V.S. Gaudio è morto il 9 maggio scorso. Negli ultimi anni della sua vita, ha cercato, allo stesso modo che in passato ma con un senso di angustia maggiore, degli spazi periferici di espressione che rimandano concettualmente all’esoeditoria degli anni Sessanta e Settanta ma che, come del resto il Dado tutto bianco, cercano febbrilmente una loro dimensione autonoma rispetto alle esperienze letterarie di oggi.

Il termine esoeditoria è stato coniato in occasione della Rassegna dell’esoeditoria italiana. Per una verifica di alternative culturali – culture alternative contemporanee, organizzata a Trento dal 30 ottobre al 2 novembre 1971 da Bruno Francisci. È stato, poi, ripreso qualche mese dopo in un articolo, intitolato La esoeditoria in Italia, apparso sulla rivista torinese “Pianeta” (n. 45, marzo-aprile 1972, pp. 3-5) e firmato da Delfino Maria Rosso.

Con questa parola si intendeva definire tutta quella produzione editoriale esterna, di fatto, ai canali di diffusione della cultura borghese, non condizionata dal mercato e non controllabile da chi detiene il potere economico e politico. Accanto ai libri, tra i prodotti esoediti, non rivolti alla produzione di massa, si possono trovare manifesti, fogli sparsi, fascicoli, buste, oggetti vari stampati con le tecniche più diverse: tipografia, ciclostile, serigrafia, ecc.

Il termine esoeditoria non ha avuto gran fortuna ed è stato presto sostituito da locuzioni come editoria indipendente o alternativa che ne hanno esteso e in parte alterato il senso originario, riferendosi alle produzioni pubblicate, spesso a spese dell’autore, nei circuiti editoriali che insistono intorno agli appassionati di esoeditoria artigianale, del libro d’artista o di altri generi particolari.

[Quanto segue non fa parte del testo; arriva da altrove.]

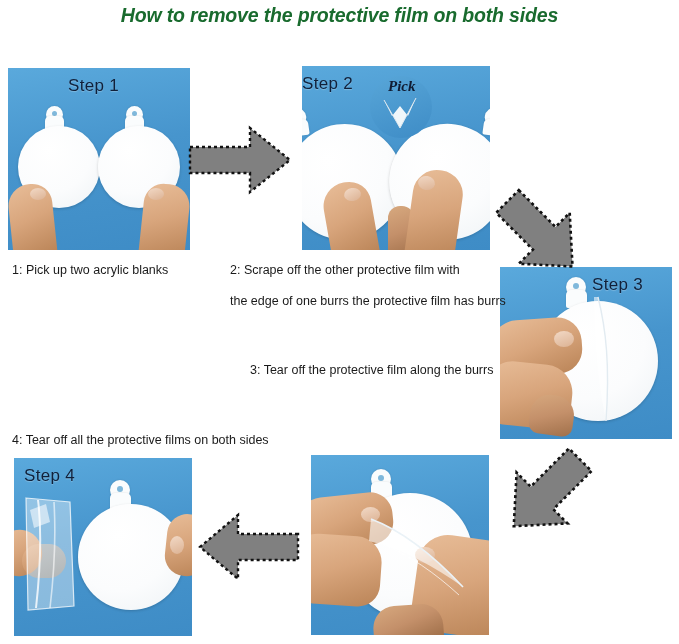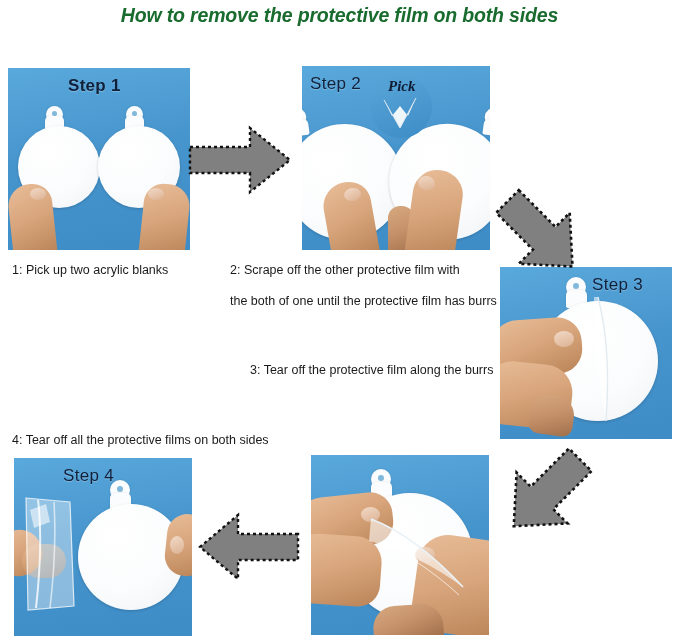"Step 1" div.steplabel { font-weight: bold -> none }
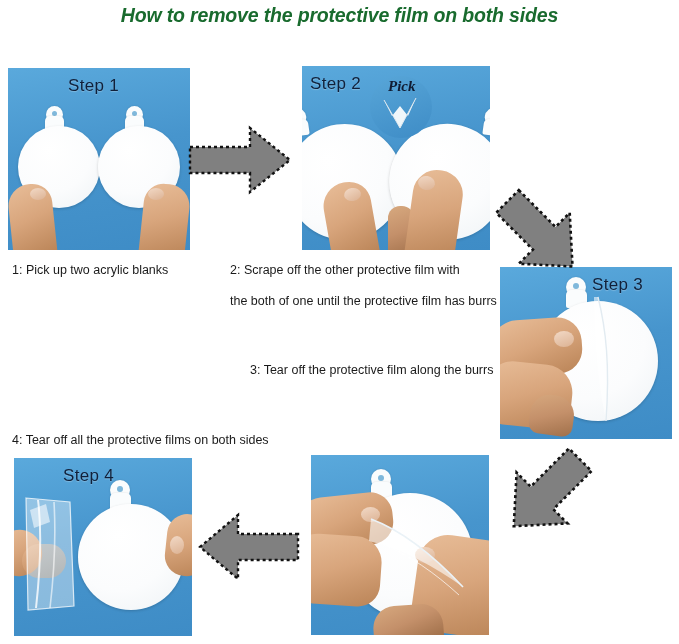"Step 2" div.steplabel { left: 8px -> 0 }
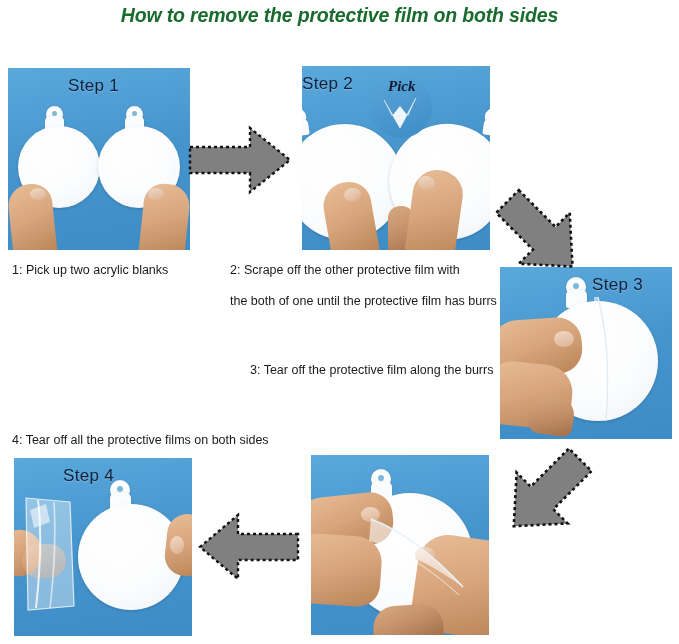"the both of one until" div.caption { text: both of one until -> edge of one burrs }
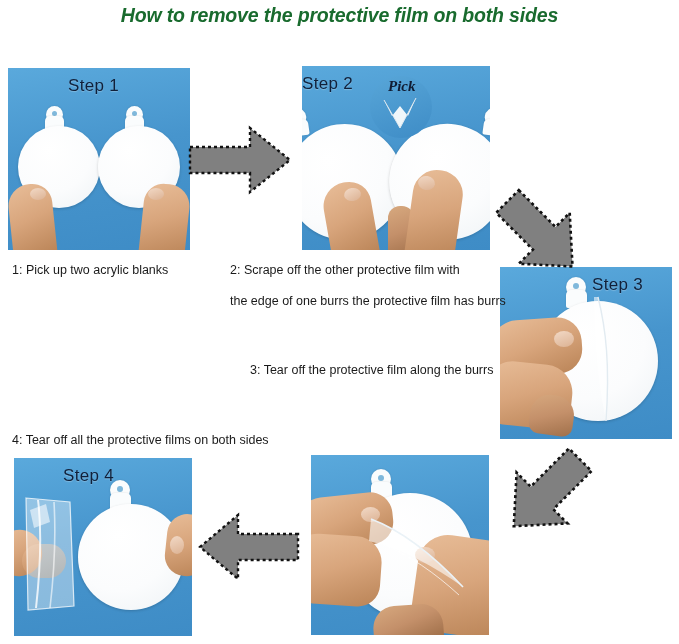"Step 4" div.steplabel { margin-left: 39px -> none }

Col tempo, tradotta nella temperie transavanguardistica – o, nel caso qui considerato, neo-esoeditoriale – che recupera liberamente alcuni aspetti tradizionalmente d’avanguardia e accomuna la disposizione di Gaudio a quella di Pavanello, l’autoproduzione di libri e riviste, quando non si è ridotta a mero esercizio snobistico, ha finito per non essere più esclusivamente connessa alla ricerca di linguaggi esoterici, ma, pur continuando a riguardare l’allestimento di un mezzo alternativo di espressione, è sfociata nella protesta inveterata e nell’aspirazione utopistica o, ma è la medesima cosa, etica, a un mondo che si ponga in maniera difforme rispetto al carattere stesso della pratica intellettuale convenzionale.

Sottolineare la dimensione e le predilezioni esoeditoriali del poeta, anche senza sfiorare il nucleo stilistico della sua proposta, è al di là di ogni dubbio il modo migliore per ricordarlo su un giornale murale, sottraendosi – avrebbe detto Adorno – al fronte unico di tecnica e monopoli.